52 Ancestors in 52 Weeks: Brick Wall

An oft-repeated story in the Jaeger family is that of Peter Jaeger finding a black child along the Brazos River.  In The Early Pioneer Families of Winedale, volume 1, Peter’s great grandson Henry C. Jaeger Jr. tells the story:

Another story of the freight line that my grandfather told me began with a load of freight he and two other men were taking to Houston. After crossing the Brazos River they camped out to eat and rest for a while before continuing their way to Houston. While they were resting my grandfather walked down to the river which was a short way from camp when he heard the cry of a small child. He thought it was a trick of the Indians to use the cry of a child to lure him away from camp and his backup men. He went back to the camp and got his shotgun and went in search of the child. He heard the child’s cry again,  so followed it with great precaution. He found a small negro boy who was left along the river by other travelers. It was common in those days of slavery that large plantation owners would abandon their slaves’ children so that all of the slave’s time would be devoted to work. Grandpa  said he took the small boy into the river and undressed and bathed him. He took his own shirt off and wrapped the child with it so he could wash the child’s clothing. He took him back to camp to warm up by the campfire. He took the child with him to Houston, unloaded the freight, and headed back home. He brought the child home with him, gave him a name–McNeil, as well as a home, and a place to eat and sleep. He reared him to become a well respected man. After McNeil became of age he decided to get married. Grandpa wanted to pay him for helping him on the farm so he offered him 100 acres of land or a team of oxen with a plow. McNeil chose the team of oxen and plow for there was plenty of land to get but nothing to plow with or raise a crop. McNeil and his wife were happily married and had three children. The two boys were named Henry and Lee McNeil and the daughter was Ella. She married Cephus Ray.
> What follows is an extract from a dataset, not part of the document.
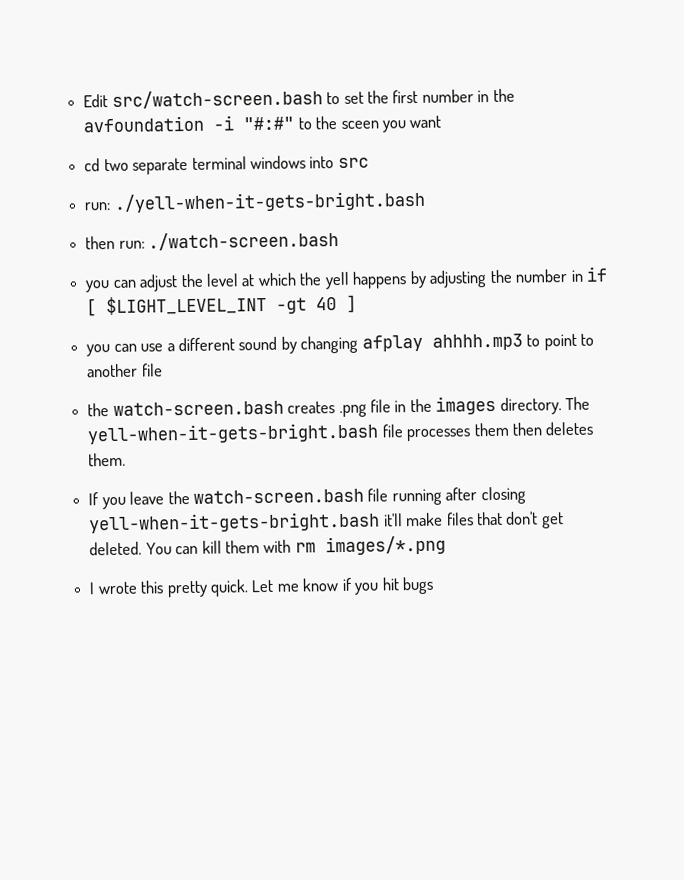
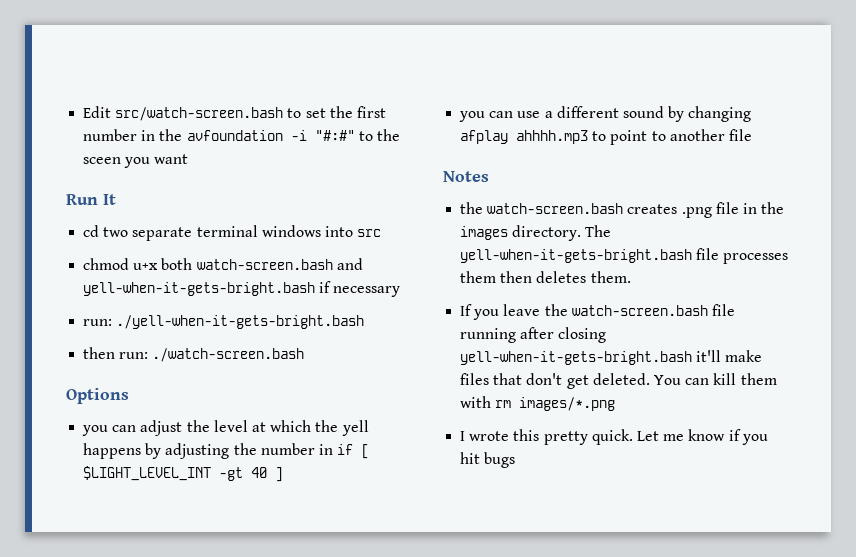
(442, 122) none -> [66,194,116,205] // Run It
(369, 163) none -> [83,258,363,270] [83,281,401,297] // chmod u+x both watch-screen.bash and yell-when-it-gets-bright.bash if necessary
(340, 241) none -> [66,388,129,404] // Options
(163, 370) none -> [443,171,489,182] // Notes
Using census records, marriage records, and my grandfather’s collection of obituaries, I established the following timeline.

August 25, 1833: Peter Jaeger is born in Hannover

1853: Peter leaves Germany and goes to Texas

1854:  Peter begins working for the freight line that runs from Brenham to Houston. 

February 6, 1854: Richard McNeil is born in Texas. 

April 8, 1860: Peter marries Regina Ulrich. 

July 31, 1860: Census record shows Peter and Regina living in Washington County.

1864: Their first child, Henry Claude Jaeger, is born

1886: Ella is born to Richard and Cealy McNeil

1906: Ella McNeil marries Cephus Ray

 If Henry’s information is correct, Richard McNeil may have been the child who Peter found alongside the river in the late 1850s. But the rest of the story is up for speculation. It is unlikely that an unmarried Peter would have kept the child after rescuing him. Additionally, Richard’s death certificate lists William McNeil from North Carolina as his father and Ella McNeil from Virginia as his mother.  But in the space where it asks for Richard’s place of birth, the death certificate simply says “Don’t know.”

And that is where we hit the proverbial brick wall. We don’t know.  Was Richard indeed abandoned by his birth parents and found by Peter Jaeger? Did Peter give him to the McNeils? If so, what was Peter’s relation to William McNeil, the son of a slave belonging to the McNeil family, and his wife Ella?  What was the child’s name before he was called Richard?  

We will likely never know the answers.